# DIRECTIONS FOR THIS TASK:
What lines below contain the word "Compose"? Please pull each one out.
═══ MATERIAL PROVIDED
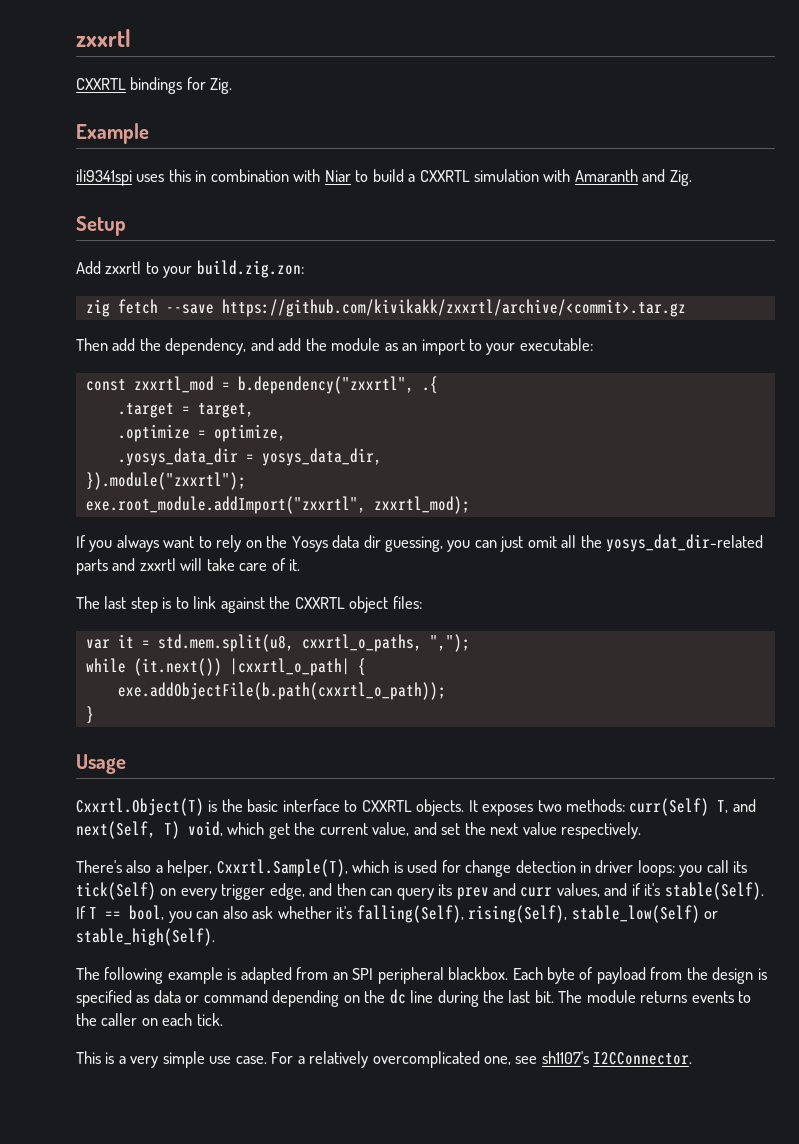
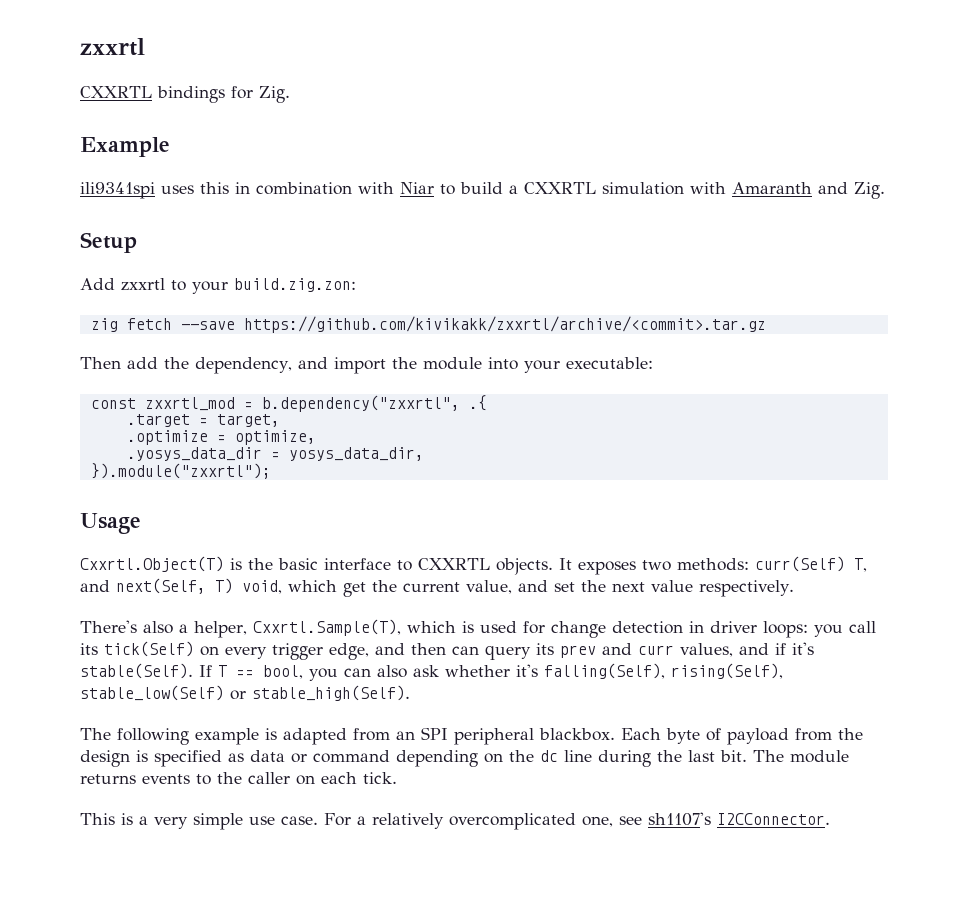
- Then add the dependency, and add the module as an import to your executable:
+ Then add the dependency, and import the module into your executable:
- exe.root_module.addImport("zxxrtl", zxxrtl_mod);
- If you always want to rely on the Yosys data dir guessing, you can just omit all the yosys_dat_dir-related parts and zxxrtl will take care of it.
- The last step is to link against the CXXRTL object files:
- var it = std.mem.split(u8, cxxrtl_o_paths, ",");
- while (it.next()) |cxxrtl_o_path| {
- exe.addObjectFile(b.path(cxxrtl_o_path));
- }

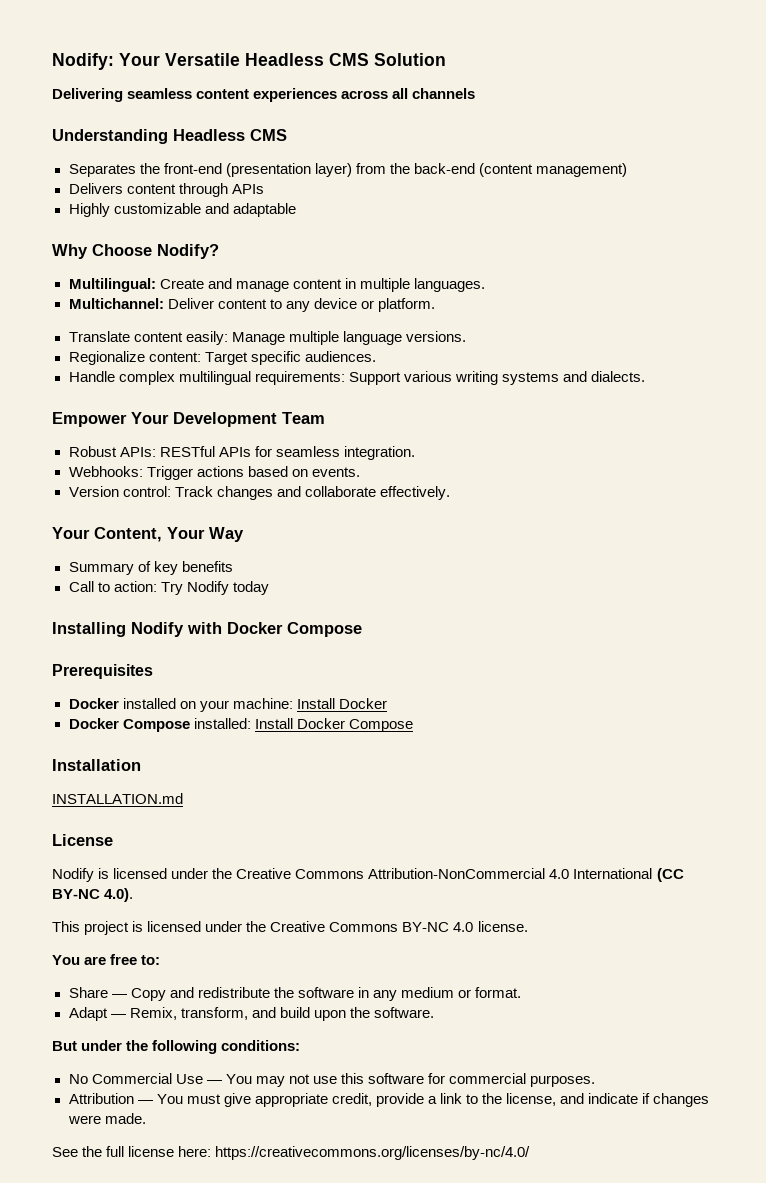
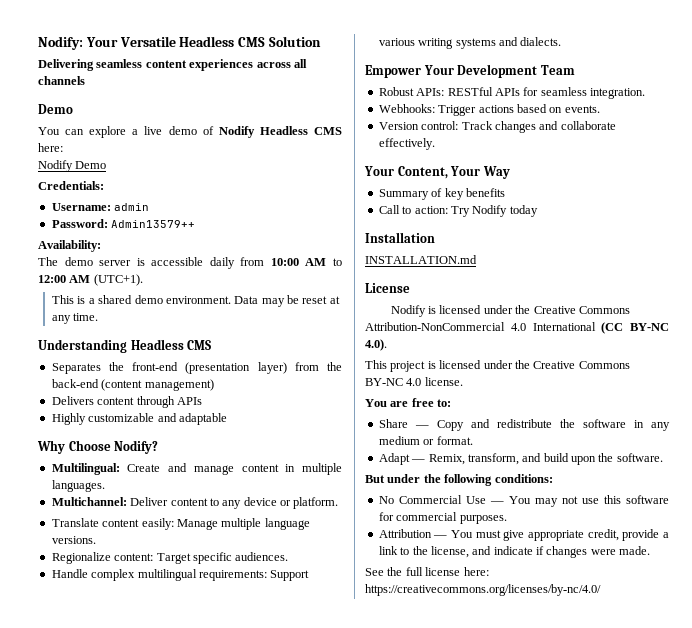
  Delivering seamless content experiences across all channels
+ Demo
+ You can explore a live demo of Nodify Headless CMS here:
+ Nodify Demo
+ Credentials:
+ Username: admin
+ Password: Admin13579++
+ Availability:
+ The demo server is accessible daily from 10:00 AM to 12:00 AM (UTC+1).
+ This is a shared demo environment. Data may be reset at any time.
- Installing Nodify with Docker Compose
- Prerequisites
- Docker installed on your machine: Install Docker
- Docker Compose installed: Install Docker Compose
══════
# RESPONSE AREA:
- Installing Nodify with Docker Compose
- Docker Compose installed: Install Docker Compose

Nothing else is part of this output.